Apollo3 Platform - Supported
- SparkFun RedBoard Artemis ATP - Supported
- SparkFun Thing Plus expLoRaBLE - Supported
About the Apollo3 Family
The Ambiq Apollo3 is an ultra-low-power ARM Cortex-M4F microcontroller designed for battery-powered and always-on applications. Ambiq's patented Subthreshold Power Optimized Technology (SPOT) enables the Apollo3 to run at under 6 µA/MHz — roughly 10x more power-efficient than typical Cortex-M4 chips. SparkFun's Artemis module packages the Apollo3 Blue with an antenna, flash, and support circuitry, making it accessible through Arduino-compatible boards.
| Feature | Apollo3 Blue |
|---|---|
| Architecture | ARM Cortex-M4F |
| Clock Speed | 48 MHz (96 MHz burst) |
| Flash Memory | 1 MB |
| SRAM | 384 KB |
| BLE | BLE 5.0 |
| Power Consumption | ~6 µA/MHz (active) |
| ADC | 14-bit |
| PDM Microphone Interface | Yes |
| Operating Voltage | 1.8–3.6V |
| Release Year | ~2019 |
| Typical Cost | ~$15–25 (on SparkFun boards) |
Best for: Ultra-low-power wearables, battery-powered BLE sensors, always-on voice detection, energy harvesting applications.
Silicon Labs EFM32 Platform - Supported
- MGM240 (SparkFun Thing Plus Matter) - Supported
About the Silicon Labs EFM32 / EFR32 Family
The Silicon Labs EFR32MG24 (MGM240 module) is a Cortex-M33 SoC designed for Matter, Thread, and Zigbee smart home applications. It is one of the first chips purpose-built for the Matter smart home standard, with hardware acceleration for the cryptographic operations Matter requires. The SparkFun Thing Plus Matter board and Arduino Nano Matter both use the MGM240S module, making it easy to prototype Matter-compatible devices with Arduino.

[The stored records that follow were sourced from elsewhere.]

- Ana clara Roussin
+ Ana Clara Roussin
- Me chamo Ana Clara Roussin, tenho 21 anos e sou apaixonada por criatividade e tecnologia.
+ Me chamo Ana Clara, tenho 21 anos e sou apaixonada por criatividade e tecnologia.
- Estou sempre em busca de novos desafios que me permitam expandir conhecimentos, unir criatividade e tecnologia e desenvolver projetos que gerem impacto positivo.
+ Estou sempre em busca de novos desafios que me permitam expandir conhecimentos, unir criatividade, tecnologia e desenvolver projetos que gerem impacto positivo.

| Feature | EFR32MG24 (MGM240S) |
|---|---|
| Architecture | ARM Cortex-M33 |
| Clock Speed | 78 MHz |
| Flash Memory | 1536 KB |
| SRAM | 256 KB |
| 802.15.4 | Yes (Thread, Zigbee) |
| Bluetooth | BLE 5.3 |
| Security | ARM TrustZone, Secure Vault |
| AI/ML Accelerator | Yes (MVP) |
| Matter Support | Native |
| Operating Voltage | 1.71–3.8V |
| Release Year | ~2023 |
| Typical Cost | ~$25–30 (on SparkFun board) |
Best for: Matter smart home devices, Thread mesh networking, secure IoT endpoints, Zigbee coordinators.
Planned Support:
- Arduino Mega
For the workflow to add or fix a board definition, see the /board-support skill and the scripts under ci/ (board_sources.py, validate_boards.py).